WHAT TO PRODUCE: Filter these entries so that only lines with the word "advances" remain.

═════ EXTRACTED INFORMATION

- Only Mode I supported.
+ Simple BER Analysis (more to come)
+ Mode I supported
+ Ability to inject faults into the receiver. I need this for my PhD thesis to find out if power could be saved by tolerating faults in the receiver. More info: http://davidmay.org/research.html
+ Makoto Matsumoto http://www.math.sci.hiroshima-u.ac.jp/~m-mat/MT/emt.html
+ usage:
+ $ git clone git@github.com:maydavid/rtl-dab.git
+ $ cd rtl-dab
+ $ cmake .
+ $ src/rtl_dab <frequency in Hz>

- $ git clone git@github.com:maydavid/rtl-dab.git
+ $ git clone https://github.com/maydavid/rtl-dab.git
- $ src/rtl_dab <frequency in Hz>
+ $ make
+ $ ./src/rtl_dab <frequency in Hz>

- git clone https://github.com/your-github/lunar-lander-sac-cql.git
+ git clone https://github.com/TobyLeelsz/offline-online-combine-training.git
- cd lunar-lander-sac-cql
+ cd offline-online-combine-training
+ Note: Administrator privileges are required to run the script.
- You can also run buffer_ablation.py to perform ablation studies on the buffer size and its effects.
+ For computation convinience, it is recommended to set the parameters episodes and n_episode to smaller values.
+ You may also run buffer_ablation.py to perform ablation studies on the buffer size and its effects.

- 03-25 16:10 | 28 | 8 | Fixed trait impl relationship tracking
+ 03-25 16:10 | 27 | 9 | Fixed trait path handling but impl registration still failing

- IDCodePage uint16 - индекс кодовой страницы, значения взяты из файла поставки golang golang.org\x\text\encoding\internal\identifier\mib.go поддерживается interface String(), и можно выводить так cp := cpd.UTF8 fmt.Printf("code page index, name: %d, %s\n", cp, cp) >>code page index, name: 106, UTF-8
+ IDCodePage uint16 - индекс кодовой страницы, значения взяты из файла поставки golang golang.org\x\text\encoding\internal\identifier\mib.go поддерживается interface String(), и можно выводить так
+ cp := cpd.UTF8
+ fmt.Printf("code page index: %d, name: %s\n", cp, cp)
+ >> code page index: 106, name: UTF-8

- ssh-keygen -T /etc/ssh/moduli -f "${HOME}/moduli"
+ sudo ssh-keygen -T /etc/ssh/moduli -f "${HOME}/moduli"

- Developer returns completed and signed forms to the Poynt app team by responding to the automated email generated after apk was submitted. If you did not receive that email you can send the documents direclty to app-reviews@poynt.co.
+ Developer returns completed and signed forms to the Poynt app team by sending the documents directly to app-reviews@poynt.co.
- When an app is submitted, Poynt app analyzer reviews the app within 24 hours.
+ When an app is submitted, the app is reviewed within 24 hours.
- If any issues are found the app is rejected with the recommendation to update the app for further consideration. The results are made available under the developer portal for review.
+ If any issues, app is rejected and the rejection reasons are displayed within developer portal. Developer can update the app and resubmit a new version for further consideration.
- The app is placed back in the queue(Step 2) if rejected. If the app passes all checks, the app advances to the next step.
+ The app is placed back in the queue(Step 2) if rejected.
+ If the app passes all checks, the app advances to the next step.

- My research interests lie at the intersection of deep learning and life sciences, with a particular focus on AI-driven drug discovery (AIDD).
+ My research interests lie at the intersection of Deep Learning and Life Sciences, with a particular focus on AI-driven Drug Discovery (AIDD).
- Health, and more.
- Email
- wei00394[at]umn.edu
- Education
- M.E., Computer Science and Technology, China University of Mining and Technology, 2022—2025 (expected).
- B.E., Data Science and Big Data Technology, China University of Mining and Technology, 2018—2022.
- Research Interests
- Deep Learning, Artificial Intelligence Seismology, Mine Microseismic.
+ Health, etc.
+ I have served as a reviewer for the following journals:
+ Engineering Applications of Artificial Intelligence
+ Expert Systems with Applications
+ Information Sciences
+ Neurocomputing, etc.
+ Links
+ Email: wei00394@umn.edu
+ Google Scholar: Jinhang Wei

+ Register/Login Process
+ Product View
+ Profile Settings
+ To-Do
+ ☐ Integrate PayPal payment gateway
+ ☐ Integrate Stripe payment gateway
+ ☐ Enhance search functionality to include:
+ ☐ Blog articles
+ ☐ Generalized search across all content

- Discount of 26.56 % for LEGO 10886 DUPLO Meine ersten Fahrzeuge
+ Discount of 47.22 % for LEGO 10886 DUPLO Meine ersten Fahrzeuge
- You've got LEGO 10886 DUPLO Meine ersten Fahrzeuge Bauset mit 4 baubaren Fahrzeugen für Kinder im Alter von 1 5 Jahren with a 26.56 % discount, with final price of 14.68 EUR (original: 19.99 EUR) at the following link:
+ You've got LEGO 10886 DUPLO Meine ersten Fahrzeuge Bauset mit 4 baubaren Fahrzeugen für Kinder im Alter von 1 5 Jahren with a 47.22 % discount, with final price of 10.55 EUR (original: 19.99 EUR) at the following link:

══════════

RESULT OF THE EXERCISE:
- The app is placed back in the queue(Step 2) if rejected. If the app passes all checks, the app advances to the next step.
+ If the app passes all checks, the app advances to the next step.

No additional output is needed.